Brief
Begin at the line below that has "2019/12: 37 -> none" and stop after the line that has "Aug 2020: none -> 56". Please restate only those lines, word for word.

The input
***
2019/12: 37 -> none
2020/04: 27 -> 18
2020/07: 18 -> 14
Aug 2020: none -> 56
***
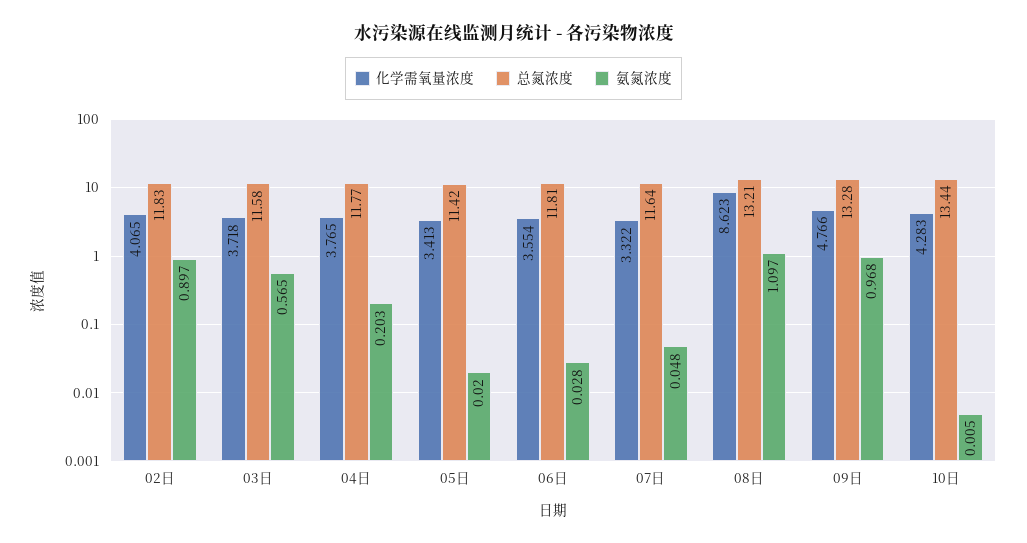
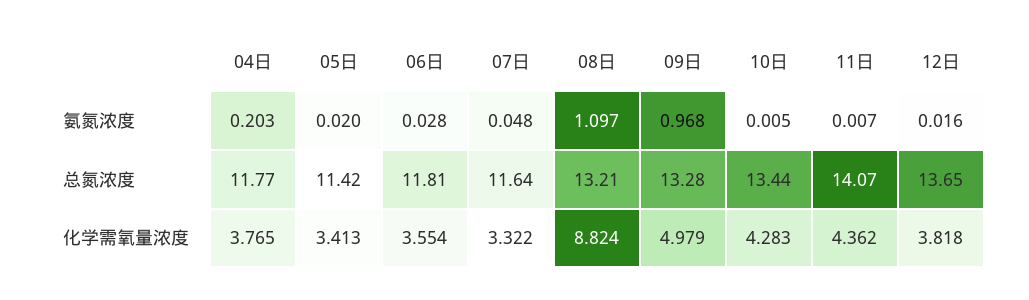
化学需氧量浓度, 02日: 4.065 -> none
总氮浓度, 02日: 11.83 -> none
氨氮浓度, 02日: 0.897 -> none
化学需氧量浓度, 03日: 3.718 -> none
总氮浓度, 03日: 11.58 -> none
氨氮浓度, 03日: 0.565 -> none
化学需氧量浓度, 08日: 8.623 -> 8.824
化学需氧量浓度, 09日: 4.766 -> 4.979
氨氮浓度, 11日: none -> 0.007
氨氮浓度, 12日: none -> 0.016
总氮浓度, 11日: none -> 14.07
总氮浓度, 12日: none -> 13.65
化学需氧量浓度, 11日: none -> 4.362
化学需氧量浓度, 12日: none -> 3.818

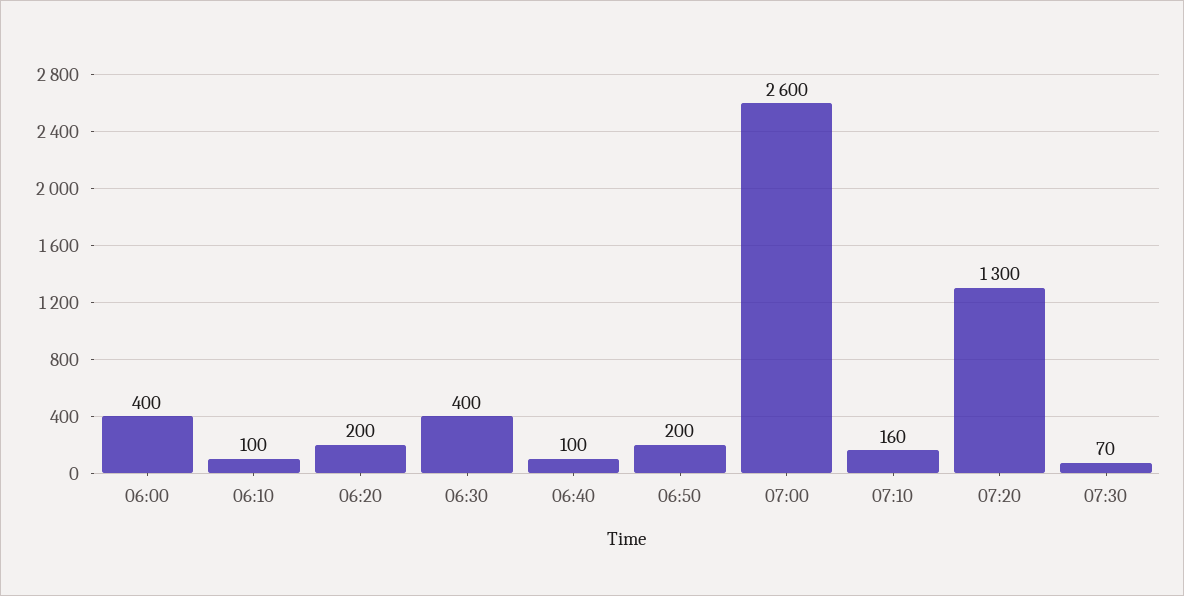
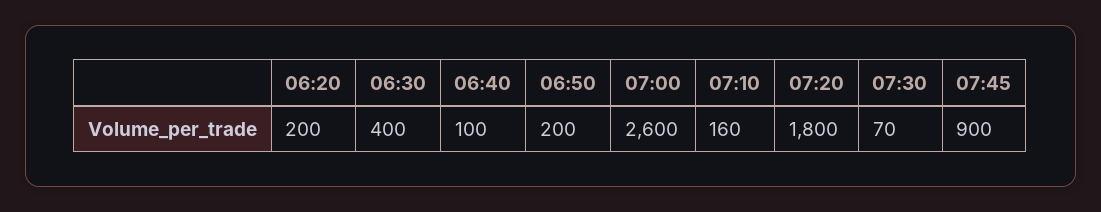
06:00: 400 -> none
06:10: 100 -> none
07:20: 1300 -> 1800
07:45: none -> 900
***
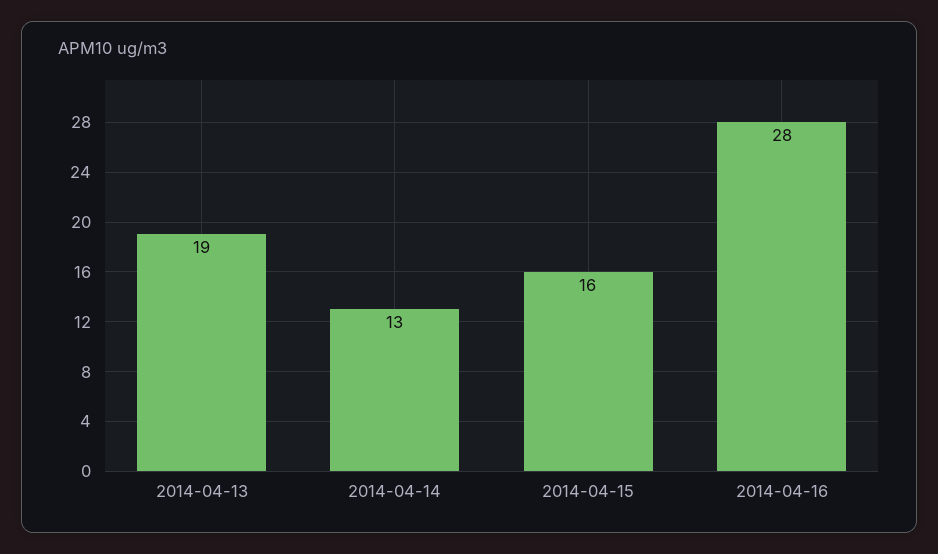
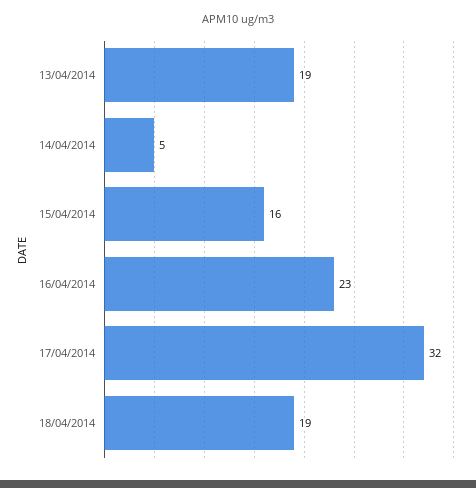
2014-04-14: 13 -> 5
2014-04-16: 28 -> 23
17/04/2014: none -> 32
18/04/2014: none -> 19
***
Output of the exercise
2019/12: 37 -> none
2020/04: 27 -> 18
2020/07: 18 -> 14
Aug 2020: none -> 56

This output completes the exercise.